Transcribe all of the records word for word, please, omitting the pictures.
Information supplied START
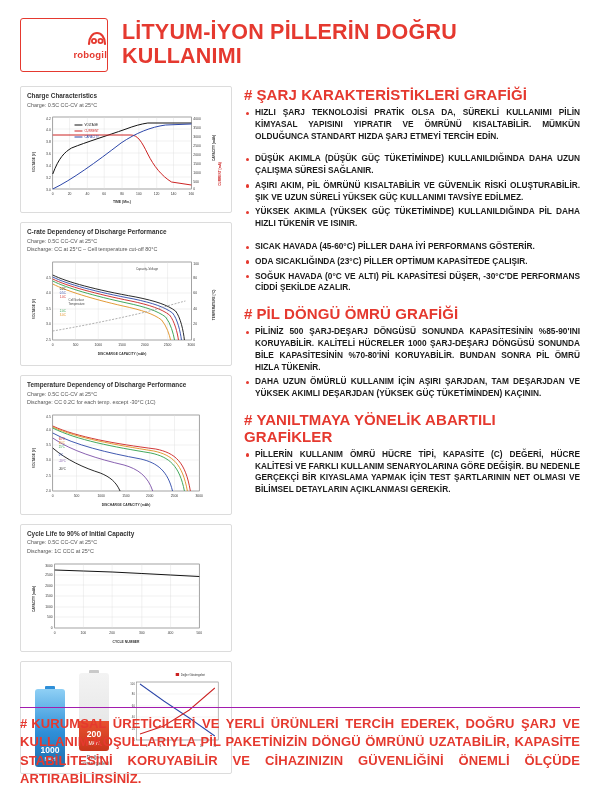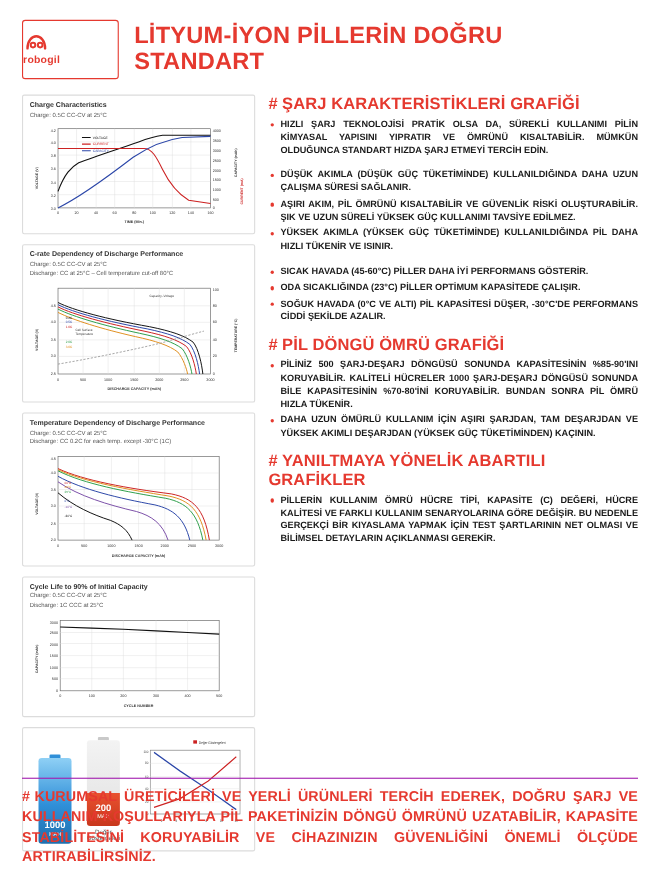--- a/index.html
+++ b/index.html
@@ -159,7 +159,7 @@
       </div>
       <div class="logo-text">robogil</div>
     </div>
-    <div class="title">LİTYUM-İYON PİLLERİN DOĞRU STANDART</div>
+    <div class="title">LİTYUM-İYON PİLLERİN DOĞRU KULLANIMI</div>
   </div>
 
   <div class="main">

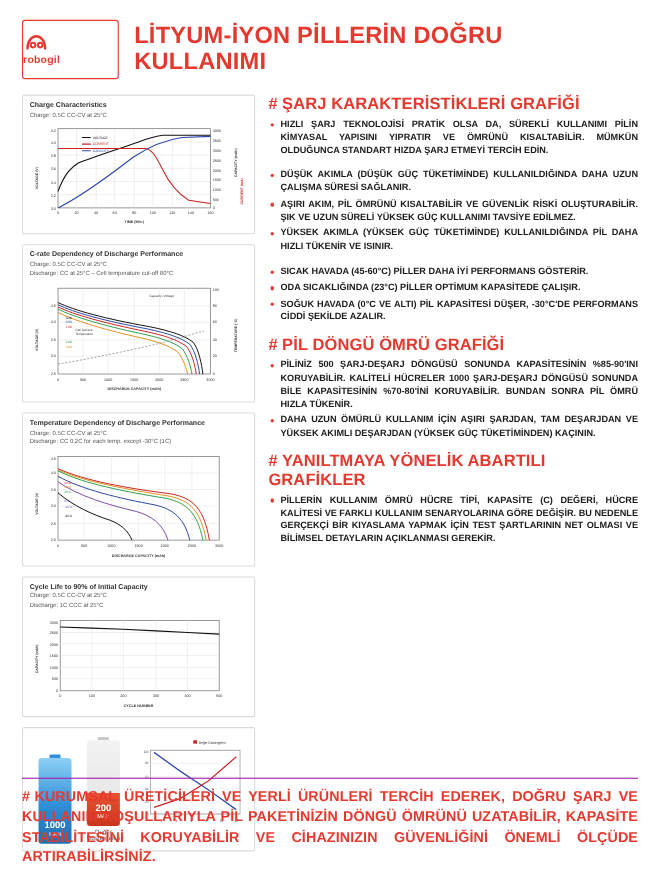--- a/index.html
+++ b/index.html
@@ -26,7 +26,7 @@
     width:86px;height:52px;
     border:1px solid #e5392f;
     border-radius:3px;
-    display:flex;flex-direction:column;align-items:flex-start;justify-content:center;
+    display:flex;flex-direction:column;align-items:flex-end;justify-content:center;
     flex:0 0 auto;
   }
   .logo-mark{

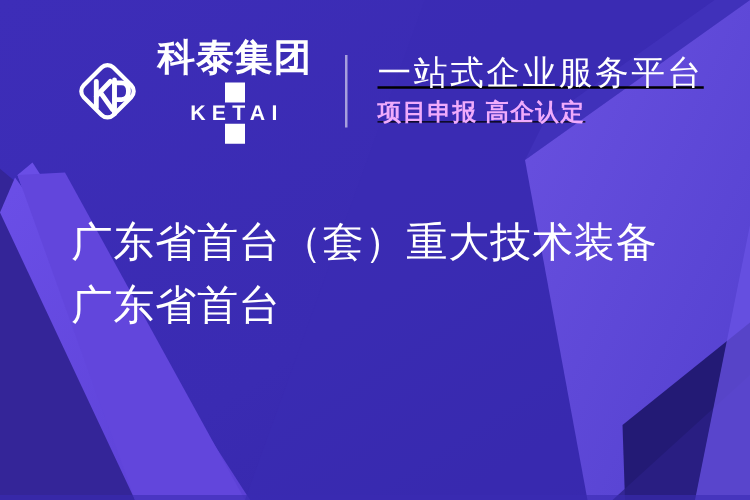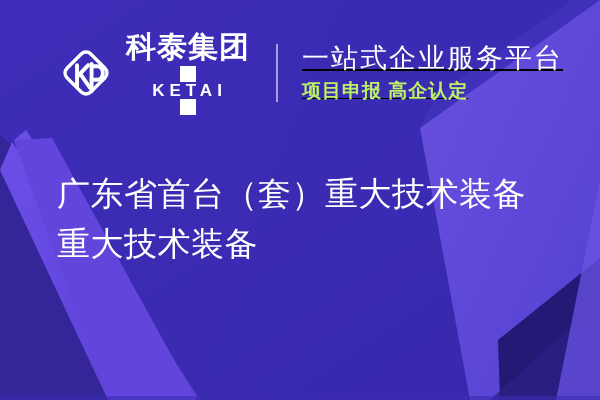--- a/index.html
+++ b/index.html
@@ -107,7 +107,7 @@
     white-space: nowrap;
   }
   .tagline-sub {
-    color: #bef264;
+    color: #f0abfc;
     font-size: 19px;
     font-weight: bold;
     letter-spacing: 1px;

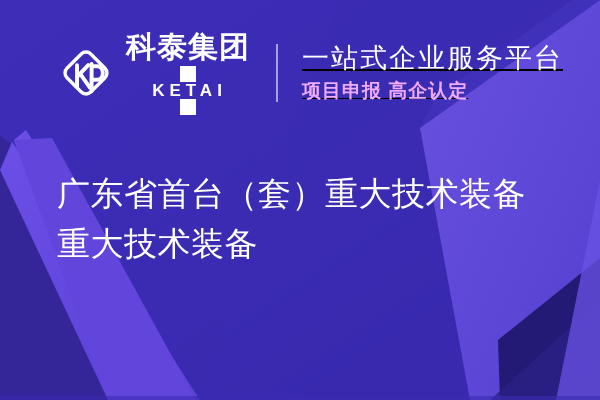--- a/index.html
+++ b/index.html
@@ -218,7 +218,7 @@
 
   <h1 class="title">
     <span class="title-line">广东省首台（套）重大技术装备</span>
-    <span class="title-line">重大技术装备</span>
+    <span class="title-line">广东省首台</span>
   </h1>
 
 </div>

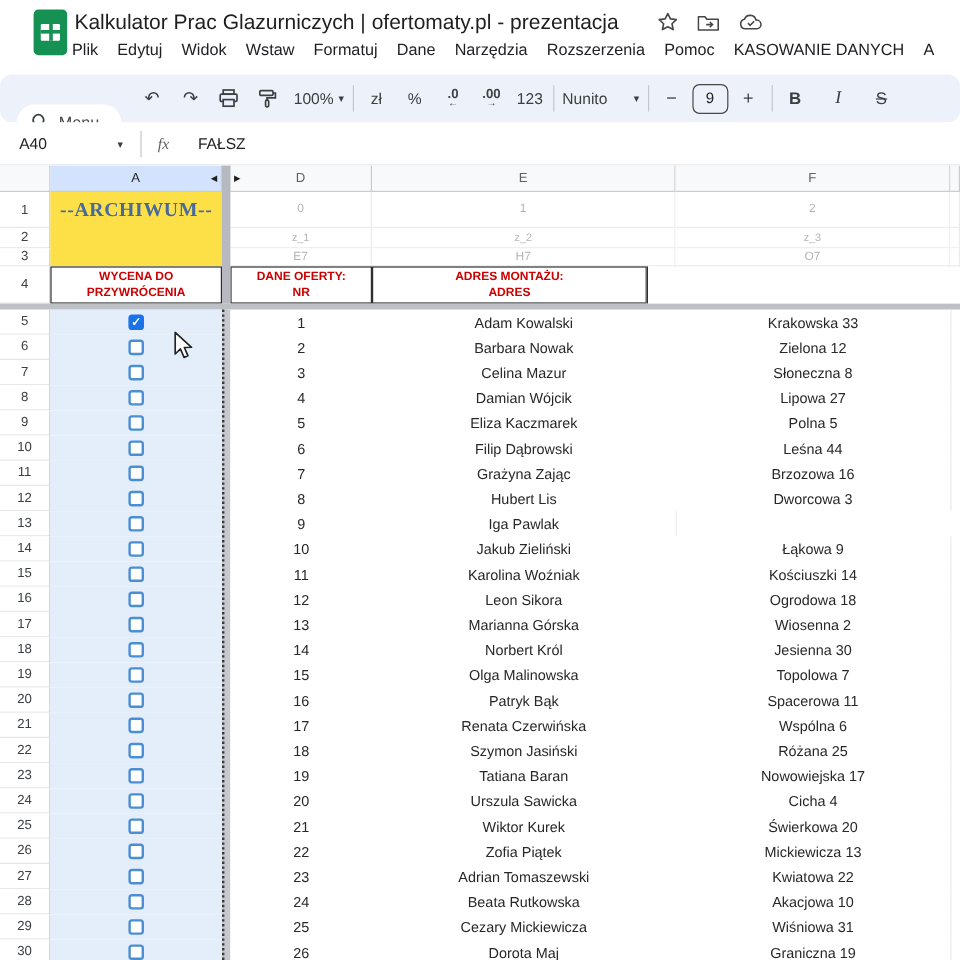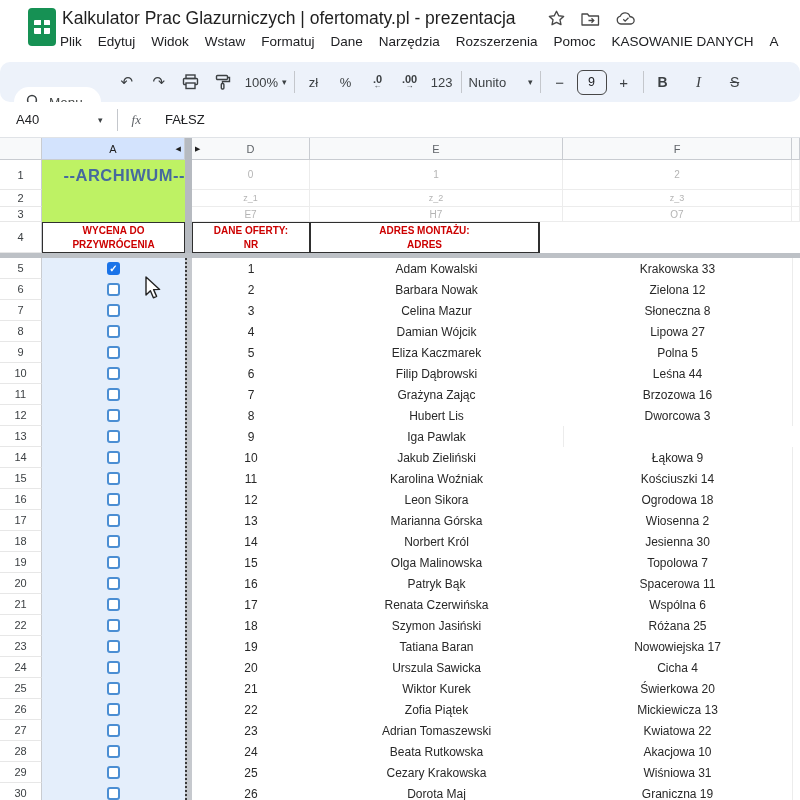--- a/index.html
+++ b/index.html
@@ -60,8 +60,8 @@
     display:flex; align-items:center; justify-content:center; font-size:11px; color:#3c4043; }
   .cell { display:flex; align-items:center; justify-content:center; }
   .ghost { color:#b4b4b4; font-size:10px; border-right:1px solid #ececec; border-bottom:1px solid #ececec; background:#fff; }
-  .merged-a { position:absolute; left:42px; top:22px; width:143px; height:62px; background:#bef264;
-    text-align:right; font-weight:bold; font-size:16.5px; color:#46699e; line-height:30px; letter-spacing:.5px; }
+  .merged-a { position:absolute; left:42px; top:22px; width:143px; height:62px; background:#fde047;
+    text-align:center; font-weight:bold; font-size:16.5px; color:#46699e; line-height:30px; letter-spacing:.5px;font-family:Liberation Serif, serif; }
   .hdr4 .cell { border:1px solid #2f2f2f; background:#fff; color:#cc0000; font-weight:bold;
     font-size:10px; line-height:1.35; text-align:center; flex-direction:column; }
   .hdr4 .gsliver { border:none; border-left:1px solid #2f2f2f; background:#fff; }

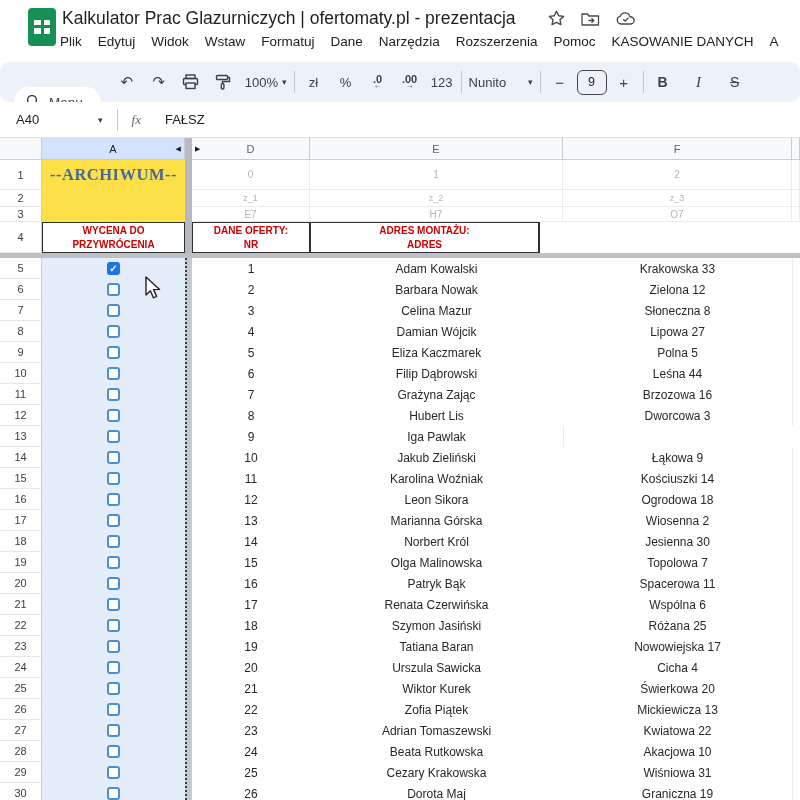--- a/index.html
+++ b/index.html
@@ -620,7 +620,7 @@
     </div>
     <div class="spacer"></div>
     <div class="cd">25</div>
-    <div class="ce">Cezary Krakowska</div>
+    <div class="ce">Cezary Mickiewicza</div>
     <div class="cf">Wiśniowa 31</div>
     <div class="cg"></div>
   </div>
Information supplied END
• Exercise response
--- a/index.html
+++ b/index.html
@@ -159,7 +159,7 @@
       </div>
       <div class="logo-text">robogil</div>
     </div>
-    <div class="title">LİTYUM-İYON PİLLERİN DOĞRU STANDART</div>
+    <div class="title">LİTYUM-İYON PİLLERİN DOĞRU KULLANIMI</div>
   </div>
 
   <div class="main">

--- a/index.html
+++ b/index.html
@@ -26,7 +26,7 @@
     width:86px;height:52px;
     border:1px solid #e5392f;
     border-radius:3px;
-    display:flex;flex-direction:column;align-items:flex-start;justify-content:center;
+    display:flex;flex-direction:column;align-items:flex-end;justify-content:center;
     flex:0 0 auto;
   }
   .logo-mark{

--- a/index.html
+++ b/index.html
@@ -107,7 +107,7 @@
     white-space: nowrap;
   }
   .tagline-sub {
-    color: #bef264;
+    color: #f0abfc;
     font-size: 19px;
     font-weight: bold;
     letter-spacing: 1px;

--- a/index.html
+++ b/index.html
@@ -218,7 +218,7 @@
 
   <h1 class="title">
     <span class="title-line">广东省首台（套）重大技术装备</span>
-    <span class="title-line">重大技术装备</span>
+    <span class="title-line">广东省首台</span>
   </h1>
 
 </div>

--- a/index.html
+++ b/index.html
@@ -60,8 +60,8 @@
     display:flex; align-items:center; justify-content:center; font-size:11px; color:#3c4043; }
   .cell { display:flex; align-items:center; justify-content:center; }
   .ghost { color:#b4b4b4; font-size:10px; border-right:1px solid #ececec; border-bottom:1px solid #ececec; background:#fff; }
-  .merged-a { position:absolute; left:42px; top:22px; width:143px; height:62px; background:#bef264;
-    text-align:right; font-weight:bold; font-size:16.5px; color:#46699e; line-height:30px; letter-spacing:.5px; }
+  .merged-a { position:absolute; left:42px; top:22px; width:143px; height:62px; background:#fde047;
+    text-align:center; font-weight:bold; font-size:16.5px; color:#46699e; line-height:30px; letter-spacing:.5px;font-family:Liberation Serif, serif; }
   .hdr4 .cell { border:1px solid #2f2f2f; background:#fff; color:#cc0000; font-weight:bold;
     font-size:10px; line-height:1.35; text-align:center; flex-direction:column; }
   .hdr4 .gsliver { border:none; border-left:1px solid #2f2f2f; background:#fff; }

--- a/index.html
+++ b/index.html
@@ -620,7 +620,7 @@
     </div>
     <div class="spacer"></div>
     <div class="cd">25</div>
-    <div class="ce">Cezary Krakowska</div>
+    <div class="ce">Cezary Mickiewicza</div>
     <div class="cf">Wiśniowa 31</div>
     <div class="cg"></div>
   </div>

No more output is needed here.